Considerando a passagem entre o quarto trimestre de 2020 e o primeiro trimestre de 2021, Rebeca Palis afirma que não é possível saber o que mais pesou no comportamento do consumo das famílias: se foi o aumento das medidas de restrição ao deslocamento de pessoas ou a ausência dos programas de apoio ao governo.

“Em relação ao trimestre anterior, teve piora da pandemia, com a segunda onda. Então tem algum efeito de mobilidade, esse efeito negativo da inflação e também da falta dos recursos do governo. Não dá para saber o que pesou mais”, diz.

Empreendimentos residenciais

O Produto Interno Bruto (PIB) da construção mostrou quadro menos desfavorável no primeiro trimestre de 2021, admitiu Palis. O desempenho do setor consta das Contas Nacionais referentes ao primeiro trimestre, anunciadas hoje pelo instituto.

Nos primeiros três meses do ano, ainda houve recuo de 0,9% no PIB da construção ante primeiro trimestre de 2020; mas com alta de 2,1% ante quarto trimestre de 2020. A queda de 0,9% foi o recuo mais fraco desde início de 2020; e a melhor taxa, nessa comparação, desde o terceiro trimestre de 2019 (4,3%). No quarto trimestre de 2019, essa taxa ficou estável, mostrando quedas sucessivas em diante. Já o aumento de 2,1% é o melhor desempenho desde terceiro trimestre de 2020 (6,5%).
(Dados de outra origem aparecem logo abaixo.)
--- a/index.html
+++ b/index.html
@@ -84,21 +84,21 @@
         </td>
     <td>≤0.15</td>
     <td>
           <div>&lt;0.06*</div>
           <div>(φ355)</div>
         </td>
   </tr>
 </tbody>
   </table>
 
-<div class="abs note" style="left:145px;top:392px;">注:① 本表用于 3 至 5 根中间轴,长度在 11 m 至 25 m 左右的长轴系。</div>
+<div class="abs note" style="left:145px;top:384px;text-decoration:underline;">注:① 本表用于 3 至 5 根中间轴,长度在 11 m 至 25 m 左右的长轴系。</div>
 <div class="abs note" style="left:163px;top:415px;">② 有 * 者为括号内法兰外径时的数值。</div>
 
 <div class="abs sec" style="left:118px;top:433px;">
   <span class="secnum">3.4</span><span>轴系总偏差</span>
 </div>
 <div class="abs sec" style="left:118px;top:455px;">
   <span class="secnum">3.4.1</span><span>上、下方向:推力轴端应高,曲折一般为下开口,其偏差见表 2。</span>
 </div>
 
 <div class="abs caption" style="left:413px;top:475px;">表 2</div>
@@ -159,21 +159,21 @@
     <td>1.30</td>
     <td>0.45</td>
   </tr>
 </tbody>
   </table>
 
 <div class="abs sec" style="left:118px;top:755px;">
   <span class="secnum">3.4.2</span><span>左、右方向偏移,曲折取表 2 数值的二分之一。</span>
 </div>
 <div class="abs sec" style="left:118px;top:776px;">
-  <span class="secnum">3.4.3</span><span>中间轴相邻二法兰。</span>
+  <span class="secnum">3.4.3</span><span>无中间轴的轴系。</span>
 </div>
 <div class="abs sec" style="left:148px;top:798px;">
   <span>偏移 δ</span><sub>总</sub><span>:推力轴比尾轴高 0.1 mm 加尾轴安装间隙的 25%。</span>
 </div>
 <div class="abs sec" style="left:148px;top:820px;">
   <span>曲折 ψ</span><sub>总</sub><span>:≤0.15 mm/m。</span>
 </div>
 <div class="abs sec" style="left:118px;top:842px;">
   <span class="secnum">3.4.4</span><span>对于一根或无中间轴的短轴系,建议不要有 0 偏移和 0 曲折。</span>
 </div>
Rebeca notou que o recuo de 0,9% ainda é influenciado por crescimento de 15,4% nos insumos típicos para o setor, ante mesmo período em 2020. Além disso, ela admitiu que, no mesmo período de comparação, houve queda de 5,6% na ocupação do mercado de trabalho do setor.

No entanto, observou que o quadro é menos ruim, no setor, do que em períodos anteriores. A técnica comentou que movimentos menos desfavoráveis em empreendimentos residenciais podem ter contribuído positivamente para o resultado. "As obras de infraestrutura que são na maioria feitas por setor público ainda estão fracas" disse, observando que isso reflete ações de restrição orçamentária delineadas pelo atual governo.

Pandemia muda pesos

Os efeitos da pandemia por covid-19, iniciada em março do ano passado, têm ajudado a mudar os pesos das atividades econômicas dentro do PIB, observou a chefe do Departamento de Contas Nacionais do Instituto Brasileiro de Geografia e Estatística (IBGE), Rebeca Palis. O instituto divulgou hoje o resultado das Contas Nacionais, referentes ao primeiro trimestre deste ano.
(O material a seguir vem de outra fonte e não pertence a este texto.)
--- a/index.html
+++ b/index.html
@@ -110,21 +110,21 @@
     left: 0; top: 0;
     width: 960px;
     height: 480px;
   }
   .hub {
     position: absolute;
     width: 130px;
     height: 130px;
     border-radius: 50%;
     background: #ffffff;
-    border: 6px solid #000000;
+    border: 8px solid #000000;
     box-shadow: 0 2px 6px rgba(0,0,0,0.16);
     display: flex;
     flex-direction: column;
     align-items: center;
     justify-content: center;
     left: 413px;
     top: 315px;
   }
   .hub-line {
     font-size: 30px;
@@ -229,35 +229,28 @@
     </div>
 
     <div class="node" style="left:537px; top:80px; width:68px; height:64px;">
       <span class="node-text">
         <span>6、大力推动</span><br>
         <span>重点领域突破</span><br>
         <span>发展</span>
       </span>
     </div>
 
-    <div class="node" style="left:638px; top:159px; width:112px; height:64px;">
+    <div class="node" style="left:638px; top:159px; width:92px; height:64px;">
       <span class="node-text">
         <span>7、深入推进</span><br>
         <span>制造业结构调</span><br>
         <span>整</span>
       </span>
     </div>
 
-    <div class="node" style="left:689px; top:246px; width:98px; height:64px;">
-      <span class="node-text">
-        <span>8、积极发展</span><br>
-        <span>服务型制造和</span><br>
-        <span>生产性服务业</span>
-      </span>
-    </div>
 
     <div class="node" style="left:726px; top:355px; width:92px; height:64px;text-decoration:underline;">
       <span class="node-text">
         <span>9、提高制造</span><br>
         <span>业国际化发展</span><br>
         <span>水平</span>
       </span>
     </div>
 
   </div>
Ao falar sobre o comportamento do PIB do primeiro trimestre, anunciado hoje, a técnica ressaltou a boa performance do setor agropecuário, no começo do ano. O PIB do setor subiu 5,7% no primeiro trimestre de 2021 ante quarto trimestre de 2020. Na comparação com o primeiro trimestre de 2021, a alta foi de 5,2%. A possibilidade de safra recorde de soja, esse ano, ajudou a contribuir positivamente o resultado do setor, informou ela.

As boas taxas em agropecuária já eram observadas no ano passado. "Vejo que, no ano passado, a participação do agropecuária no PIB foi de 6,8% em 2020. E era de 5,1% em 2019. Um salto de mais de um ponto percentual. É muita coisa para um ano" afirmou.

A técnica notou que a agropecuária foi um dos setores, da economia, menos afetados pela pandemia. Isso fez com que "pegasse" espaço da atividade de serviços, no ano passado - setor mais prejudicado pelo avanço da covid-19 no país, devido à forte presença de negócios notadamente presenciais, nessa atividade, como turismo, por exemplo.

O tópico "Outras Atividades de Serviços", que representam serviços prestados às famílias e mais presenciais, teve recuo de participação no PIB de 18% para 16,2% entre 2019 e 2020 segundo Rebeca. "Serviços como um todo entre 2019 e 2020 diminuiu de 73,5% para 72,8% [participação no PIB]. Caiu um pouco, mas ainda é o setor de maior peso na economia [pelo lado da oferta]", observou.

Ao ser questionada se o peso de agropecuária pode continuar a subir, esse ano, e "pegando" espaço de serviços no cálculo da economia como um todo, devido à continuidade da pandemia em 2021, a especialista foi cautelosa. Ela contou que ainda não está visível o impacto, na atividade de serviços, de menor cadência de restrições de circulação social - delineadas para diminuir contágio por covid-19 -, esse ano ante ano passado. Ou seja, não dá para saber se a atividade de serviços continuará, em 2021, com o mesmo ritmo fraco do ano passado.